Department of Mechanical & Industrial Engineering, Faculty of Applied Science & Engineering

Photo of MIchael Carter in profile and smiling

For 30 years, Michael Carter has forged vital connections between industry and academia, giving his students extraordinary hands-on experience while proving the value of industrial engineers to Canadian health care.

A professor in the Department of Mechanical & Industrial Engineering (MIE), Carter created the MIE 561 Healthcare Systems course 25 years ago. He invites industry players to class and tasks his students with solving their real-world health-care problems. Hundreds of students have launched careers this way, in addition to providing usable and viable solutions for organizations such as Sunnybrook Health Sciences Centre, CorHealth, Cancer Care Ontario, Ontario Renal Network and Hamilton Health Sciences.

Carter has further supported these vital partnerships through U of T’s Centre for Healthcare Engineering, which he founded in 2009, and by spearheading the Master of Engineering Certificate in Healthcare Engineering program. He has supervised more than 100 graduate students, all of whom have researched in collaboration with industry.

In his own research, Carter develops decision support tools to help administrators make analytical decisions and provides advisory support on industry and government projects. He is the co-author of two textbooks: Operations Research: A Practical Introduction and the forthcoming Introduction to Health Care Engineering. The Canadian Operational Research Society has honoured him with four Annual Practice Prizes and a lifetime Award of Merit. He is also a fellow of the Institute for Operations Research and the Management Sciences, the Canadian Academy of Engineering, and the Canadian Academy of Health Sciences.

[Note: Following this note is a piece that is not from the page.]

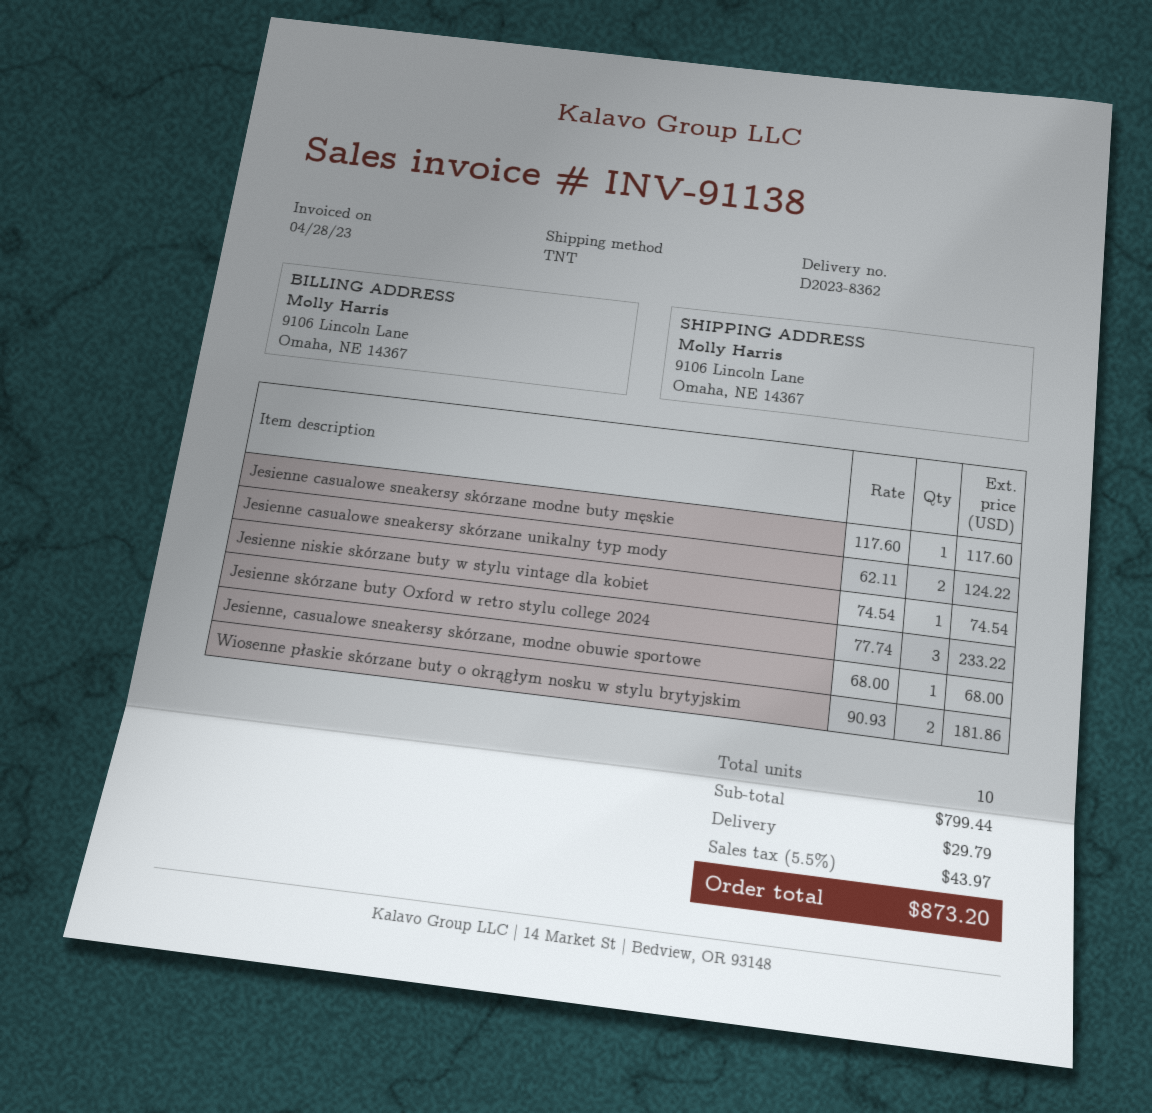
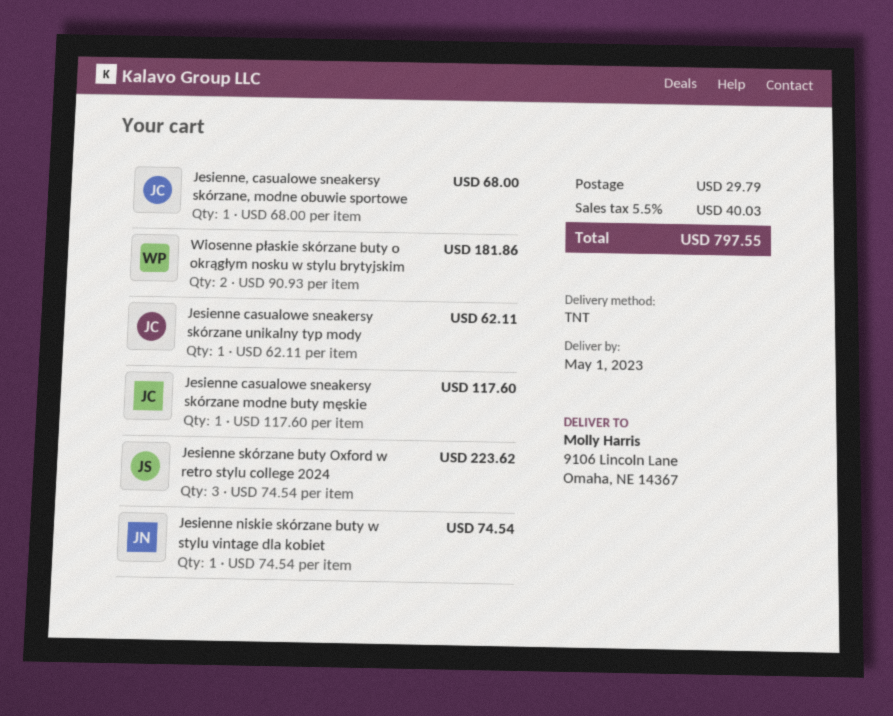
Jesienne casualowe sneakersy skórzane unikalny typ mody: 2 x 62.11 = 124.22 -> 1 x 62.11 = 62.11
Jesienne skórzane buty Oxford w retro stylu college 2024: 3 x 77.74 = 233.22 -> 3 x 74.54 = 223.62
tax: 5.5% = 43.97 -> 5.5% = 40.03
total: 873.20 -> 797.55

Carter’s students praise him as an exceptional educator, motivator and innovator who invests in their success, identifies opportunities that support their skills, and has been tremendously influential in their careers.

Carter’s efforts have contributed immeasurably to the University of Toronto’s international reputation as a top source for exceptional health-care engineers. As his colleagues put it, no other engineering professor in Canada has made more of an impact on health care.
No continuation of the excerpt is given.